Im Prinzip helfen sie sparen, da Erneuerungsprozesse immer auf Evidenz und Einsparung von Ressourcen ausgerichtet sein sollen. Da jedoch zunehmende Prozessdifferenzierung wesentlich mehr Komplexität beinhaltet und auch im technischen Bereich die Grenze des Machbaren sich immer weiter nach oben verschiebt, bedarf es großer Anstrengungen, die damit assoziierte Kostenexplosion zu verhindern. Auch wenn diese Kostenschere heutzutage bei jeder neuen Entwicklung berücksichtigt wird, ist die Kosteneffizienz oft für den Krankenhausträger nicht unmittelbar nachvollziehbar, weil der Benefit nicht in seinem Entscheidungsbereich wirksam wird.
Kommen Innovationen beim Patienten auch an oder ist es schwierig, sie aus der Forschung in den Markt zu bekommen?
Die Hürden für die Einführung neuer Produkte werden durch Regulationen immer höher, sodass es für kleinere Institutionen oder gar Einzelkämpfer schwierig bis unmöglich wird, neue Erfindungen zum Patienten durchzubringen. Dies führt auch dazu, dass Forscher von vornherein die Kooperation mit der Industrie suchen, um im Wettlauf der Umsetzung neuer Ideen erfolgreich zu sein und die Innovation an den Patienten zu bringen.

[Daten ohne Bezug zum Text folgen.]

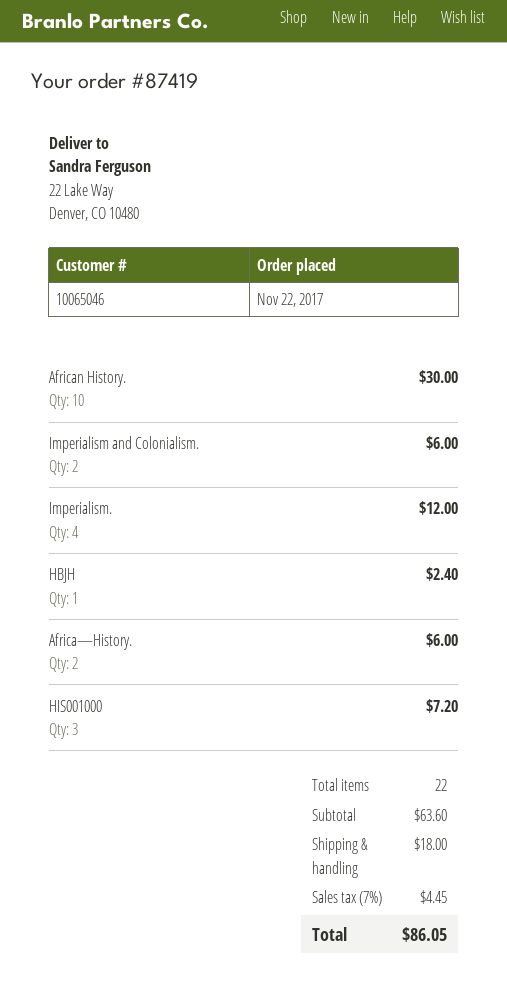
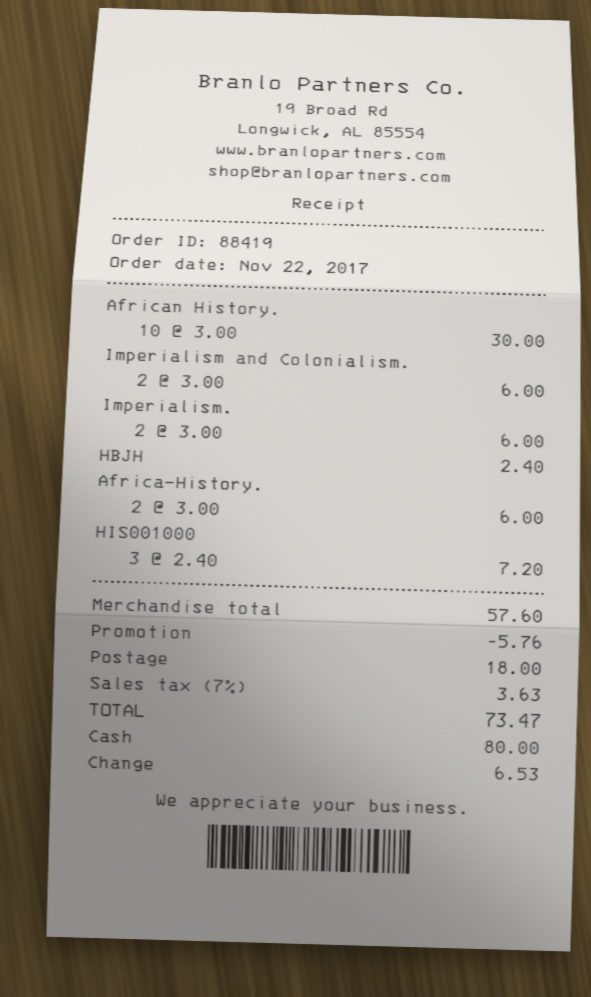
order number: 87419 -> 88419
Imperialism.: 4 for 12.00 -> 2 for 6.00
subtotal: 63.60 -> 57.60
discount: none -> 5.76
tax: 7% = 4.45 -> 7% = 3.63
total: 86.05 -> 73.47

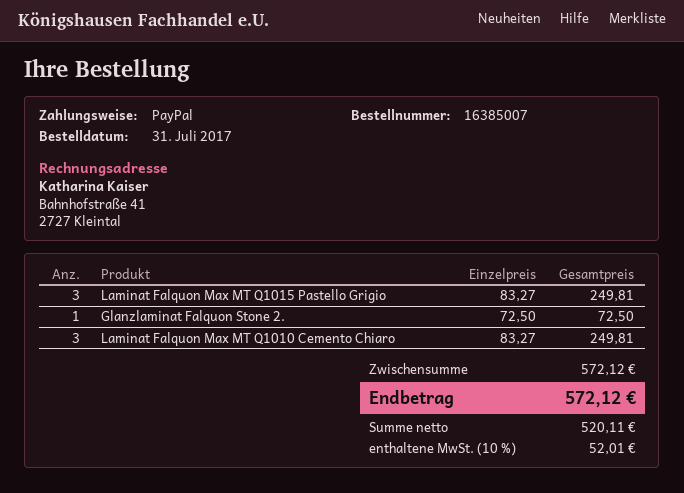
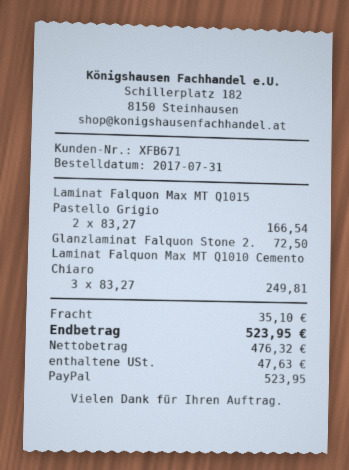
Laminat Falquon Max MT Q1015 Pastello Grigio: 3 x 83.27 = 249.81 -> 2 x 83.27 = 166.54
shipping: none -> 35.10
net: 520.11 -> 476.32
tax: 52.01 -> 47.63
total: 572.12 -> 523.95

Kann interdisziplinäre Zusammenarbeit Innovationen – oder kreative Ideen – fördern?
Bewegung und Spannung treten immer im Bereich von Grenzflächen auf. Ich halte interdisziplinäre Zusammenarbeit nicht nur für notwendig und zweckdienlich, sondern sehe darin einen Jungbrunnen für kreative Ideen. Kreative Ideen entstammen immer aus Problemstellungen, die in Zeiten zunehmender Komplexität nur in einer Gruppe erarbeitet werden können und damit auch eine vielschichtige Abdeckung der Problemlösung garantieren.
Welche Highlights dürfen Besucher am Kongress erwarten?
Neben technologischen Themen wie Translationale Forschung und Tissue Regeneration sowie Roboter und Virtuelle Realität sind interessante Beiträge in Bezug auf interdisziplinäres Notfallmanagement sowie Gesundheitsökonomie zu erwarten. Aber auch die Ausbildung unter den neuen Bedingungen des Arbeitszeitgesetzes wird unter Einbeziehung der Erfahrungen in Deutschland und der Schweiz breit erörtert, um innovative Lösungen herauszuarbeiten.